● **EXERCISE INPUTS**:
+===+
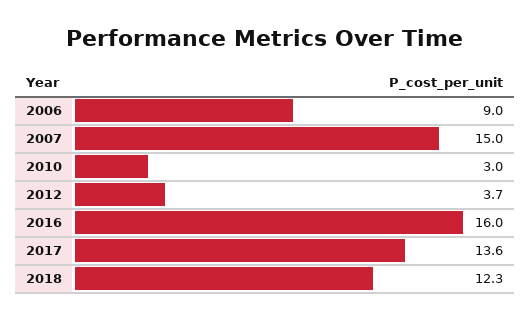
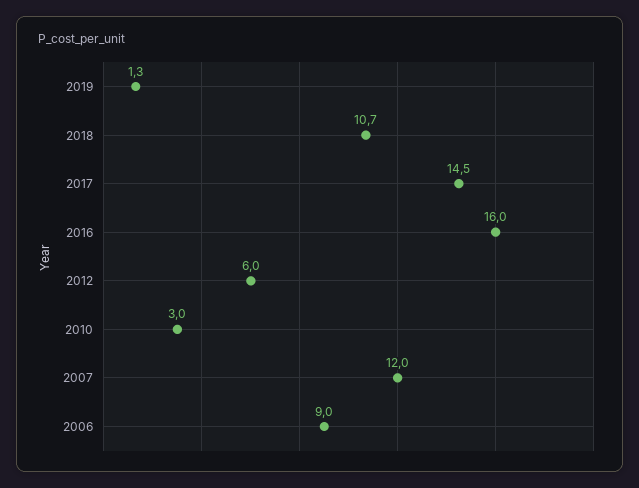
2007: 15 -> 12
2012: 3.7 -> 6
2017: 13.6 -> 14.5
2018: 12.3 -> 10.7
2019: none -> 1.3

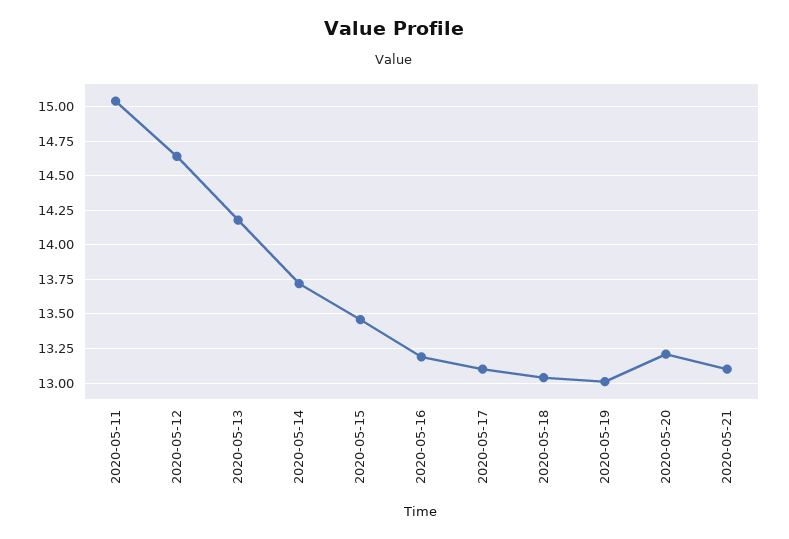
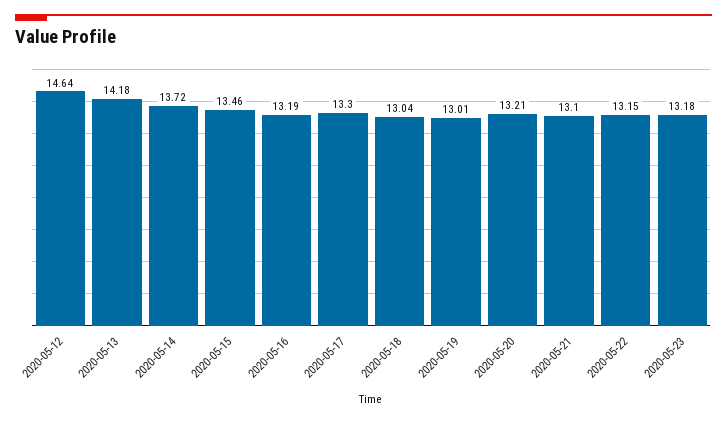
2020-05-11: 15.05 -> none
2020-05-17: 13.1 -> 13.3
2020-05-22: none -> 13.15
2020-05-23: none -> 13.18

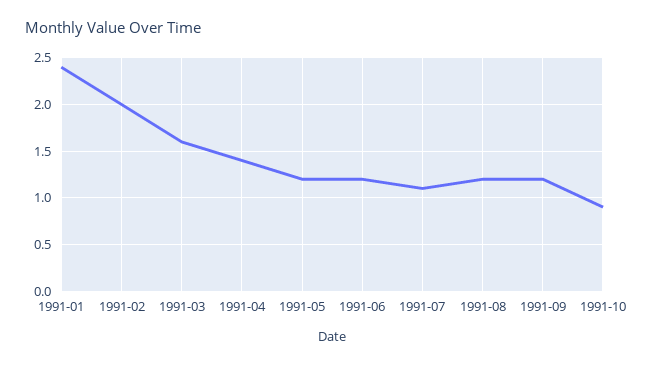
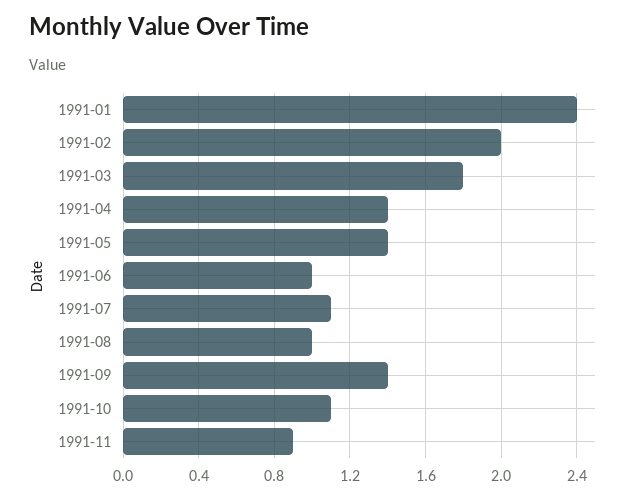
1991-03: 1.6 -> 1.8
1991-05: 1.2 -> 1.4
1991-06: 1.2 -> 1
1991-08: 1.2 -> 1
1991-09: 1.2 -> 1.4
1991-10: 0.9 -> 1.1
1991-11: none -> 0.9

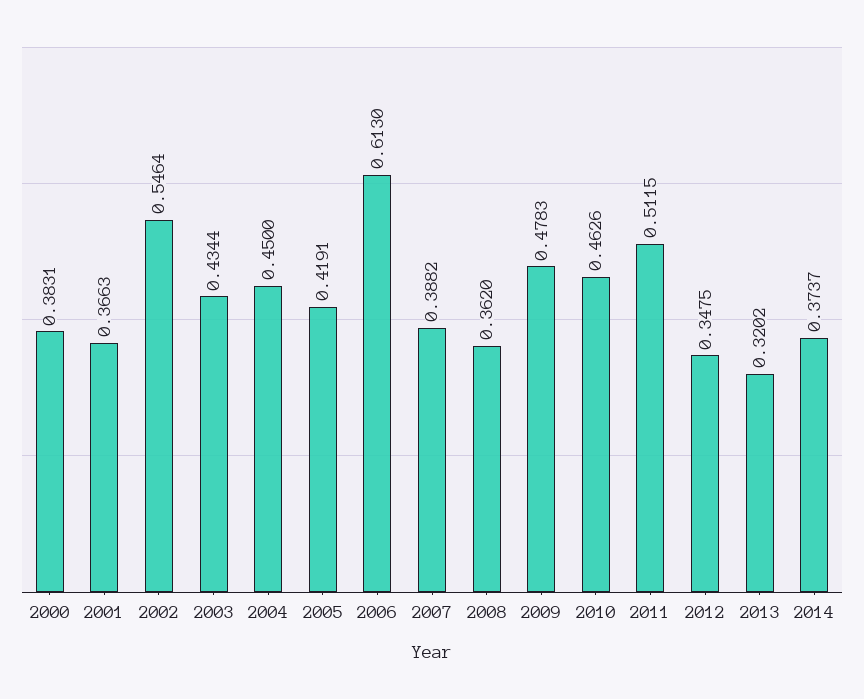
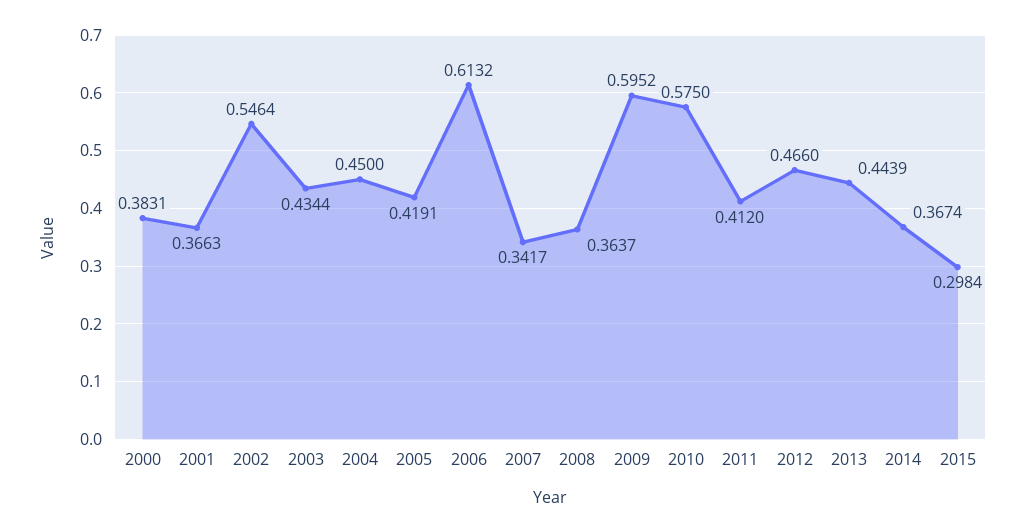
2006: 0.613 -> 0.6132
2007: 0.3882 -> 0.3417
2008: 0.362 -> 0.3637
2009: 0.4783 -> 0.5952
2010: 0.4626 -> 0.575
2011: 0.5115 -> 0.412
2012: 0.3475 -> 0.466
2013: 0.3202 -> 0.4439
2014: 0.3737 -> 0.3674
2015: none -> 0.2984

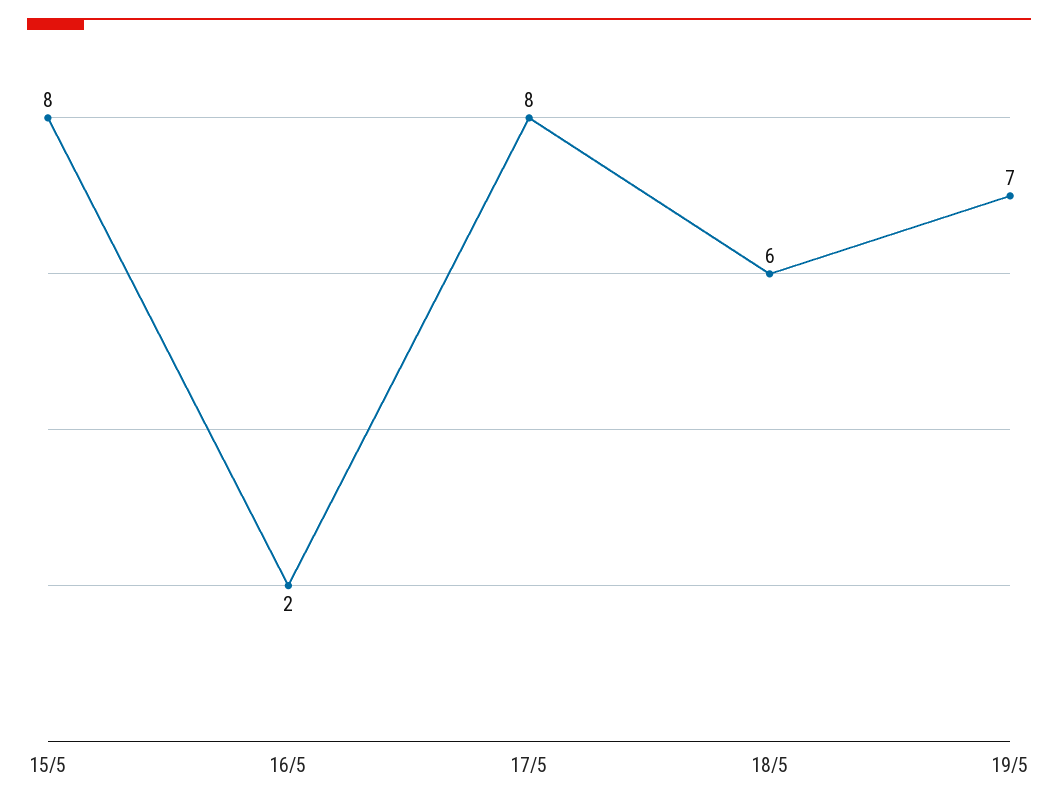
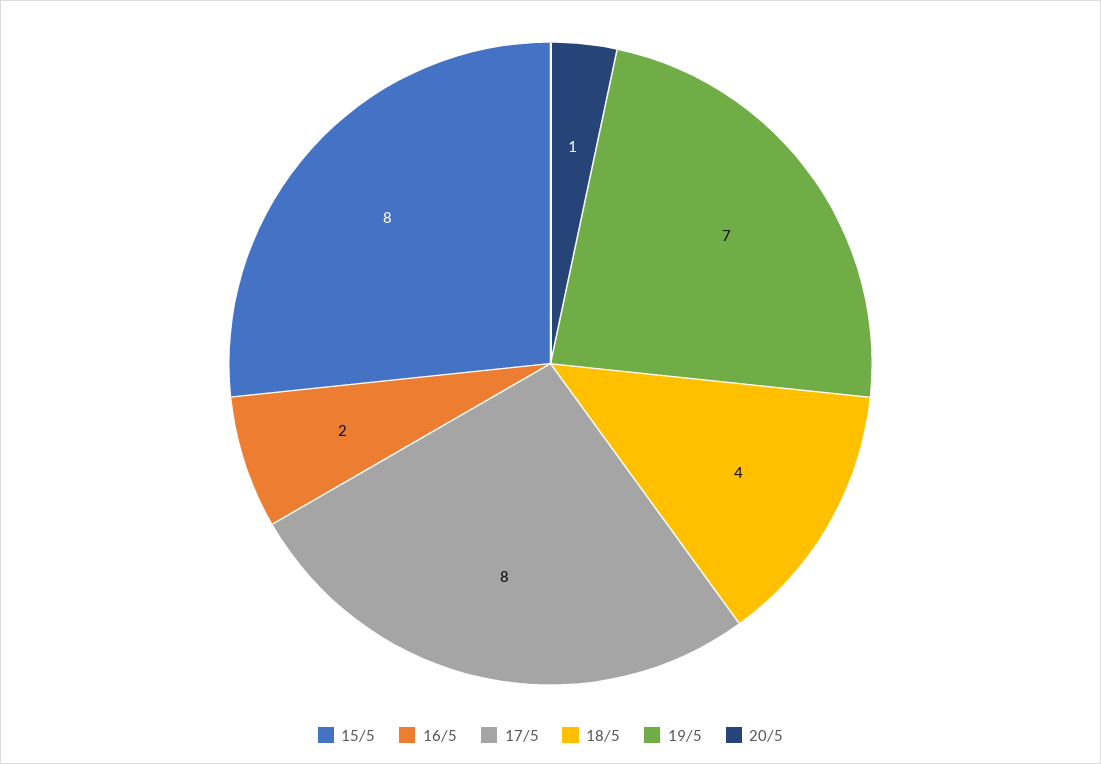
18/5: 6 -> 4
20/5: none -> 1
+===+
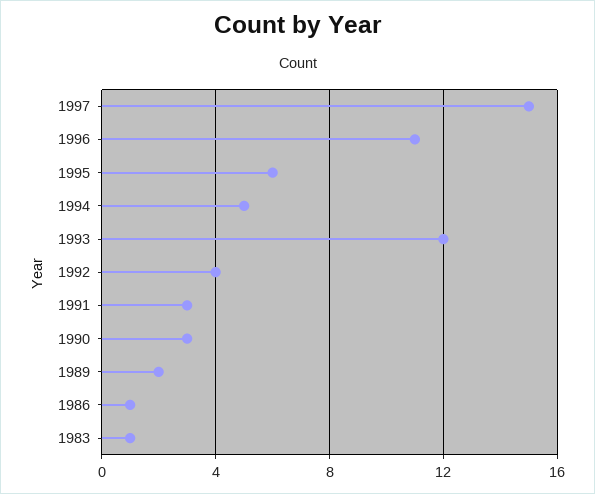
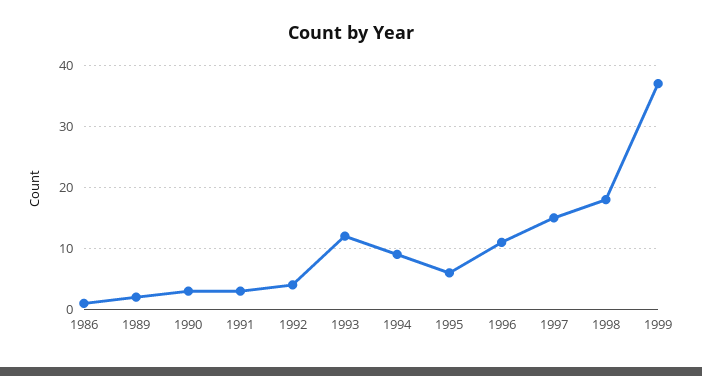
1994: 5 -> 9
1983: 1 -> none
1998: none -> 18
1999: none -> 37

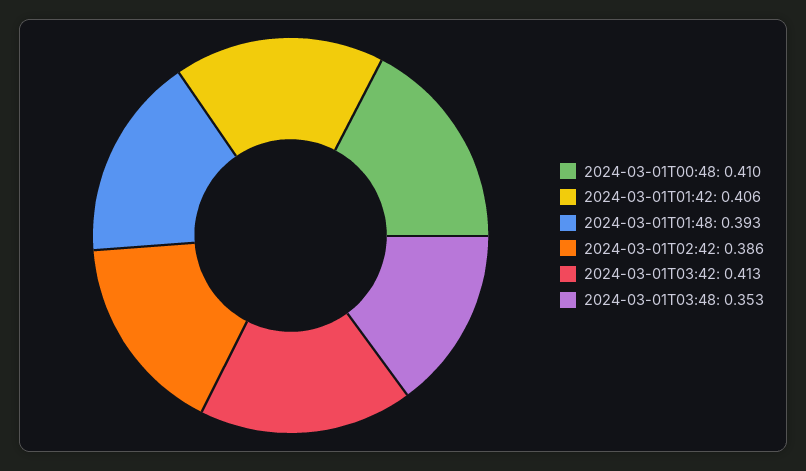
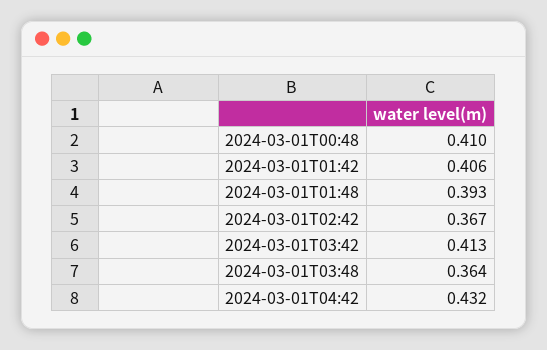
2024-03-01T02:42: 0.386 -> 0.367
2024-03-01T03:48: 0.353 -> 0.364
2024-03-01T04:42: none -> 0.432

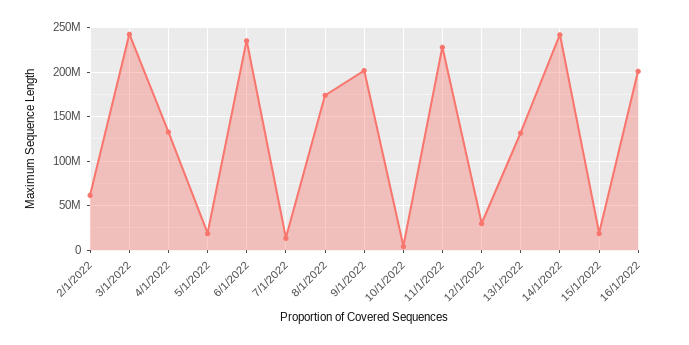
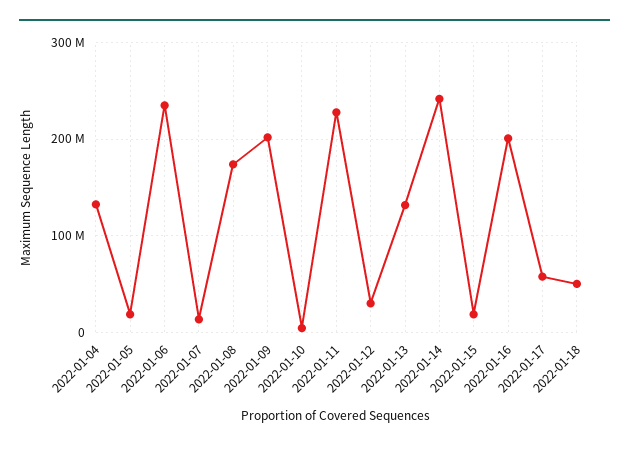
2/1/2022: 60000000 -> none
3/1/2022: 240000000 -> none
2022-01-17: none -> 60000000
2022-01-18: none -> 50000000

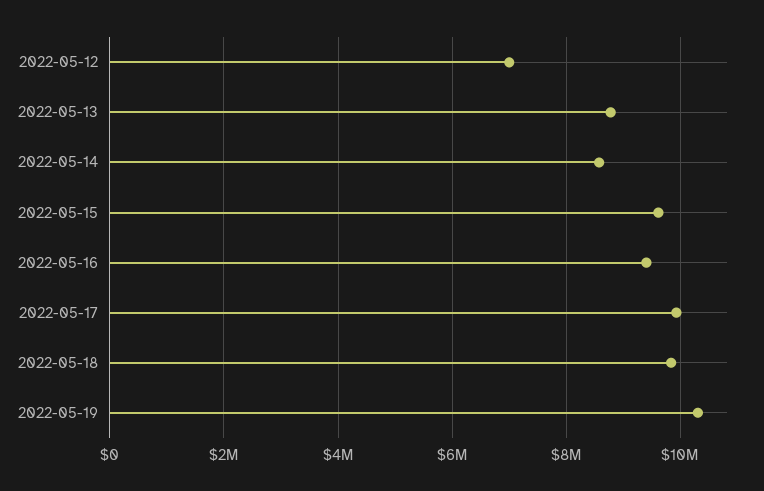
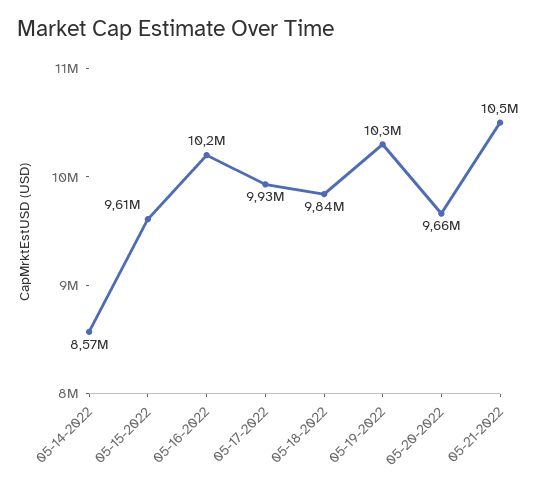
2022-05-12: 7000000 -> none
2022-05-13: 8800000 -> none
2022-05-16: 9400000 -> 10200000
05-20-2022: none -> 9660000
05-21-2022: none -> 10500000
+===+
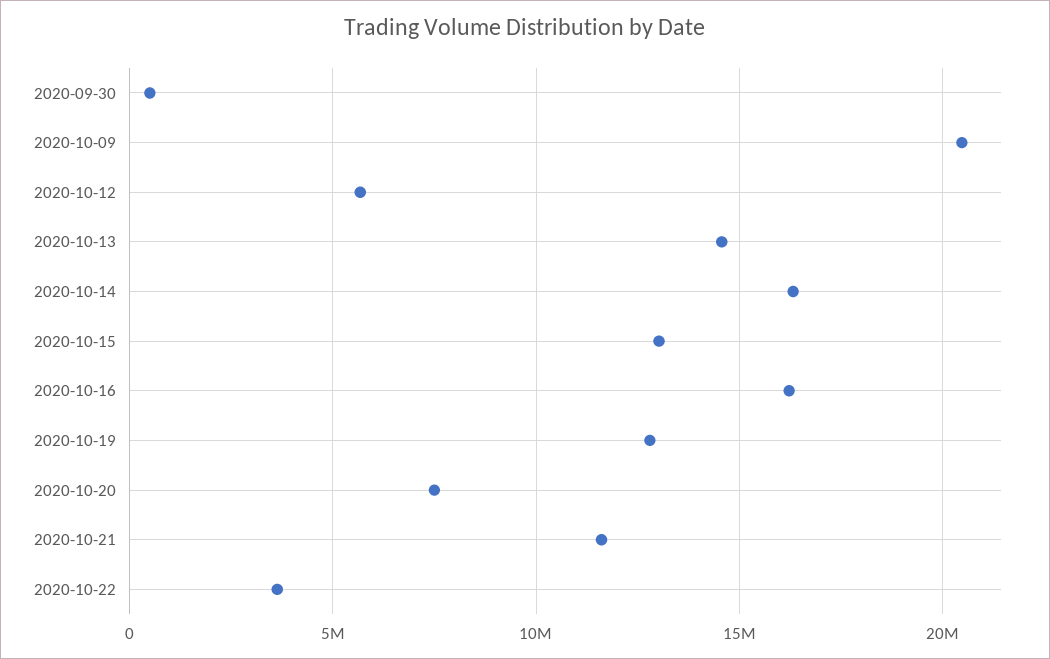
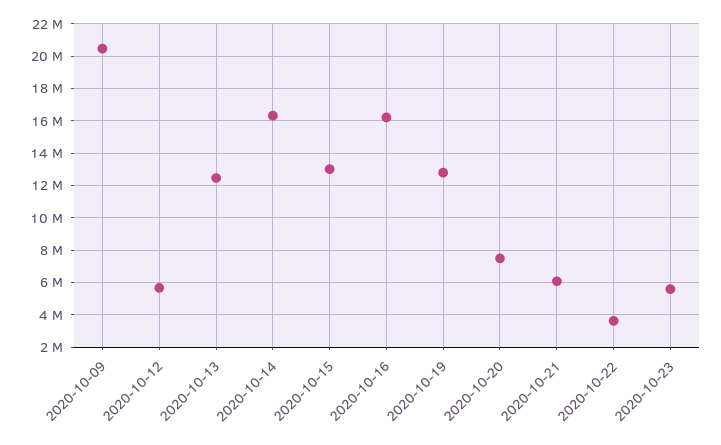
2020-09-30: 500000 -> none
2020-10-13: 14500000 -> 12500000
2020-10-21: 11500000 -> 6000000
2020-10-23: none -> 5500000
+===+
● **WHAT YOU SHOULD DO**: Restate word for word the lines of the data above that begin at the line with "1991-11: none -> 0.9" and end at the line with "20/5: none -> 1", keeping both ends and dropping every picture.

● **ANSWER**:
1991-11: none -> 0.9

2006: 0.613 -> 0.6132
2007: 0.3882 -> 0.3417
2008: 0.362 -> 0.3637
2009: 0.4783 -> 0.5952
2010: 0.4626 -> 0.575
2011: 0.5115 -> 0.412
2012: 0.3475 -> 0.466
2013: 0.3202 -> 0.4439
2014: 0.3737 -> 0.3674
2015: none -> 0.2984

18/5: 6 -> 4
20/5: none -> 1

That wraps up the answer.